Generalization is Hard

I am currently traveling through Southeast Asia, a region entirely new to me. Navigating certain situations has been unexpectedly challenging. Do I pay at the beginning or the end of a taxi ride? Have we agreed on a price? Is tipping customary?

The procedure for getting a cab, telling the driver where to go, settling on a price, and reaching the destination is relatively simple and, to a large extent, consistent worldwide. Yet, slight regional differences have made it surprisingly harder to reach some of my destinations than I expected. I spent more energy, more money, and more time getting on a cab than I normally would.

The point of this post isn’t to share travel challenges but to reflect on generalizability and why ML models often struggle to generalize effectively.

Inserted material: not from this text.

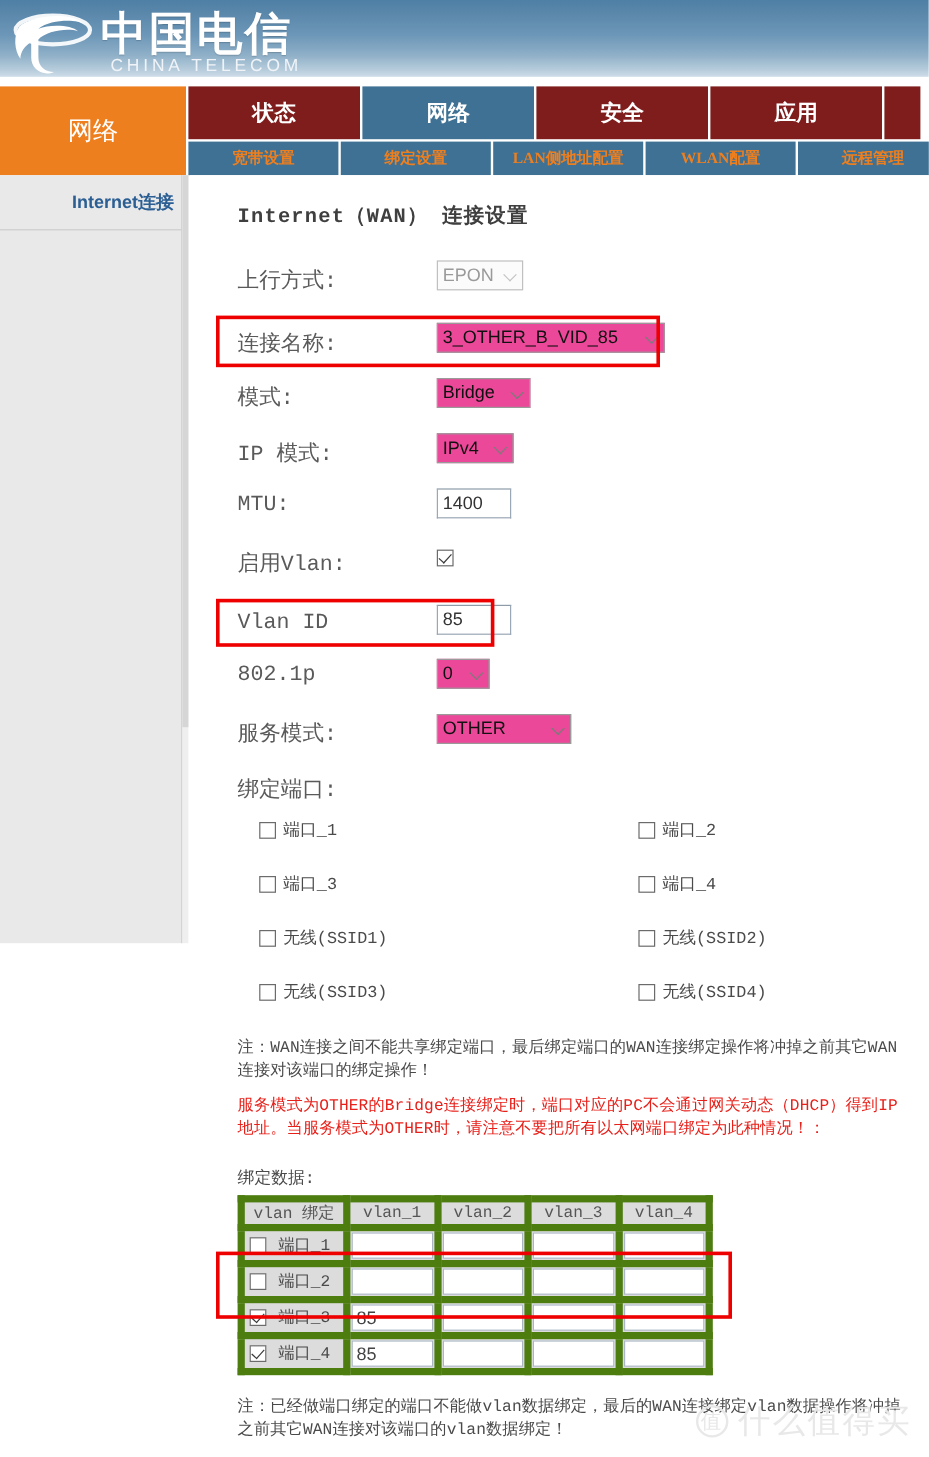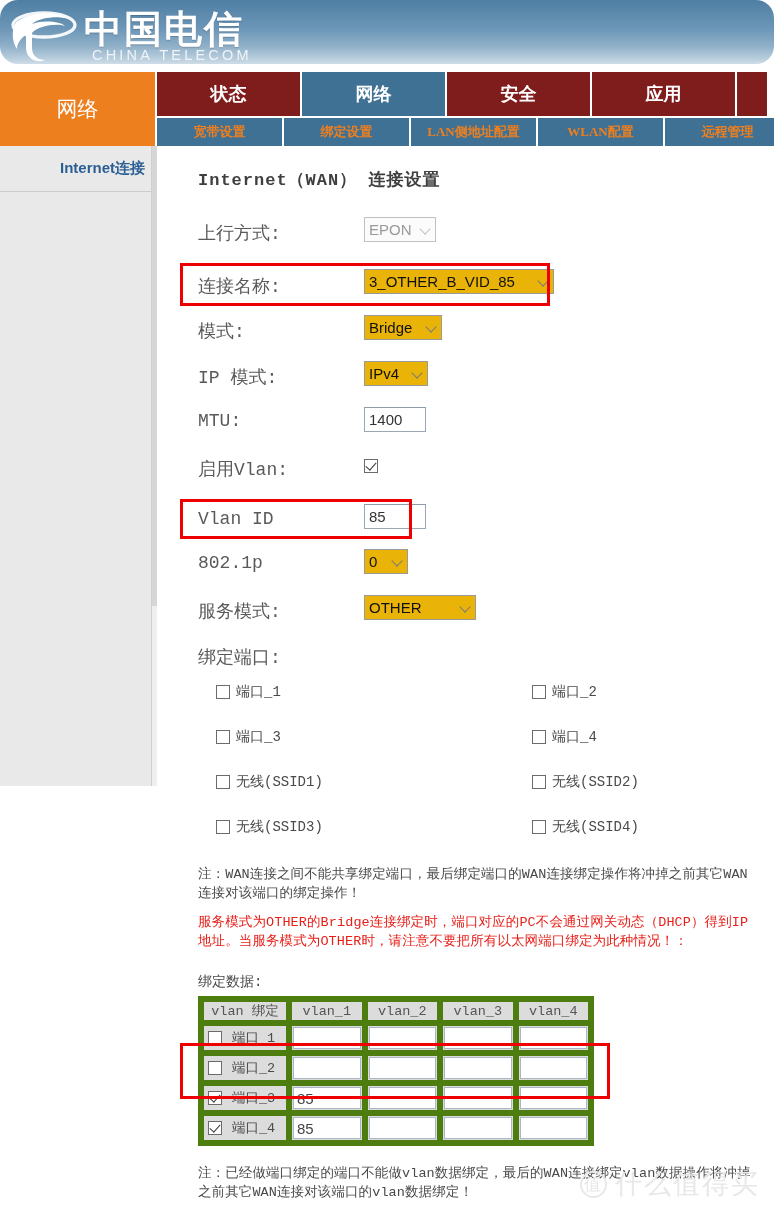"中国电信" .banner { border-radius: 18px -> none }
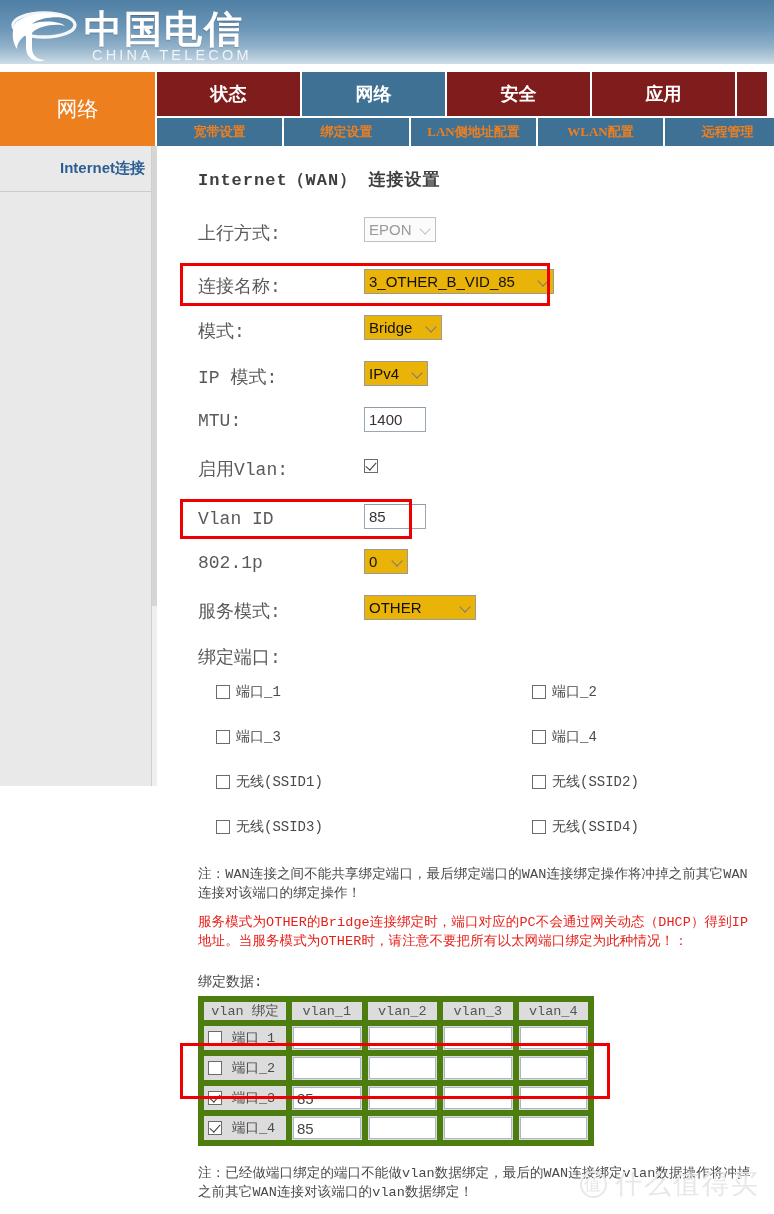"3_OTHER_B_VID_85" select.ui { background: #eab308 -> #ec4899 }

It seems to me that generalizability is difficult because small variations accumulate and create significant noise. Minor habits can quickly add up, and each small inconvenience can be surprisingly costly and interactive. In other words, the combined effect of two minor issues is often greater than their sum. Nowhere is this non-additive effect better understood than in aviation. Aircraft rarely fail due to single, spontaneous issues. Instead, crashes almost always result from a complex sequence of minor errors, each harmless on its own, that together lead to failure, and these mistakes often happen over a remarkably long period of time (hours).

How have people tackled the generalization problem? Broadly, I think there are two main approaches. The first, though less widely applicable, is to develop domain expertise. People are trained in a procedure and exposed to as much variation within it as possible. This requires significant time and dedication. The second approach is to control variation. In the taxi example, apps like Uber and Grab provide a streamlined process for hailing a ride that eliminates potential issues. Calling and getting into an Uber is nearly identical whether you’re in the U.S., Mexico, or anywhere else. This approach is highly effective. In other words, the most successful human systems don’t solve the generalization problem; they address it by artificially limiting the range of possibilities!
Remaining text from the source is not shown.